En ese mismo movimiento de banalización, se desliza además una intención más preocupante: utilizar fenómenos marginales o caricaturizables para ridiculizar, por asociación, la diversidad sexual y de género.
Equiparar identidades de género con excentricidades pasajeras no es inocente; es una estrategia discursiva que busca erosionar derechos conquistados. La identidad de género no es un espectáculo ni un capricho mediático: es una dimensión profundamente personal reconocida por marcos jurídicos internacionales y sustentada en principios de dignidad y autonomía.
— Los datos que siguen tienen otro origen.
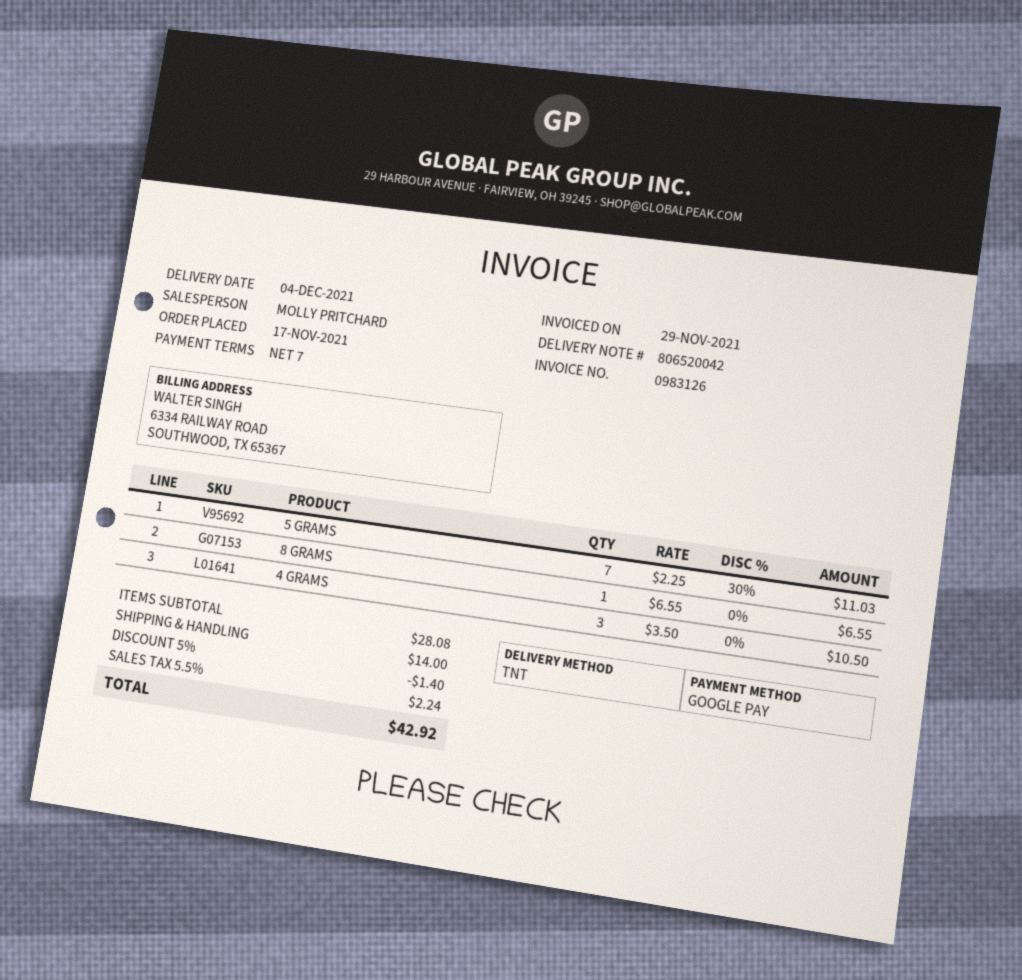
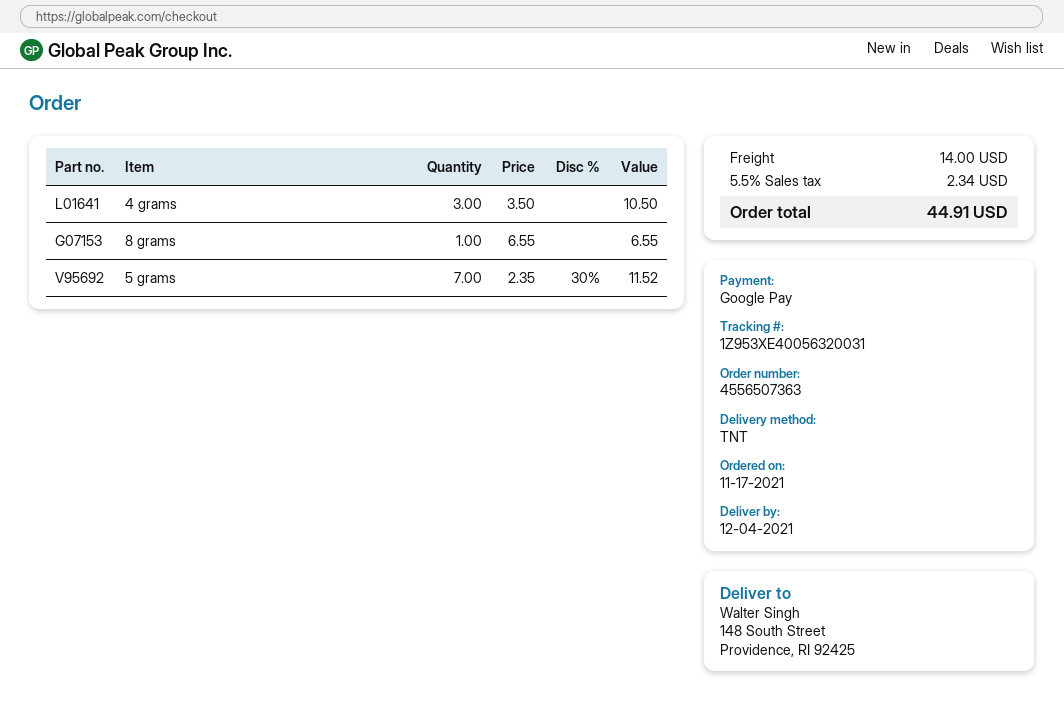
5 GRAMS: 7 x 2.25 - 30% = 11.03 -> 7 x 2.35 - 30% = 11.52
discount: 5% = 1.40 -> none
tax: 5.5% = 2.24 -> 5.5% = 2.34
total: 42.92 -> 44.91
Las personas que deciden vivir como hombres, mujeres o identidades diversas no protagonizan una moda; ejercen un derecho fundamental. Convertirlo en burla no solo empobrece el debate público, sino que normaliza la discriminación bajo el disfraz de la ironía.
La lógica de la distracción no siempre responde a una conspiración explícita; a menudo es el resultado de incentivos sistémicos. Los medios compiten por clics, las plataformas por tiempo de pantalla y los actores políticos por desviar el foco de controversias incómodas.
En ese contexto, fenómenos llamativos pero de bajo impacto estructural resultan funcionales: polarizan, generan tráfico y simplifican la conversación. El riesgo es que la ciudadanía termine discutiendo identidades simbólicas mientras las decisiones que afectan su vida material se toman sin vigilancia crítica.
Recuperar una jerarquía de prioridades no implica censurar temas culturales, sino ponderarlos. ¿Qué ocupa portadas durante semanas y qué desaparece en horas? ¿Cuánta energía colectiva se invierte en debatir subculturas frente a la exigencia de transparencia en casos de corrupción o en la supervisión de políticas migratorias? La salud democrática depende de esa proporción.
La madurez cívica exige distinguir entre lo pintoresco y lo urgente. Los therians pueden ser objeto de curiosidad sociológica, pero no deberían eclipsar debates sobre justicia, guerra, migración o rendición de cuentas de las élites.
En una época saturada de estímulos, la verdadera rebeldía consiste en sostener la atención sobre aquello que incomoda al poder y afecta a millones. Si la opinión pública acepta sin cuestionar la agenda que le ofrecen, la cortina de humo dejará de ser metáfora para convertirse en norma.
Reordenar el foco informativo de interés no es un gesto moralista, es un imperativo democrático.
Elizabeth Salguero Carrillo es comunicadora social.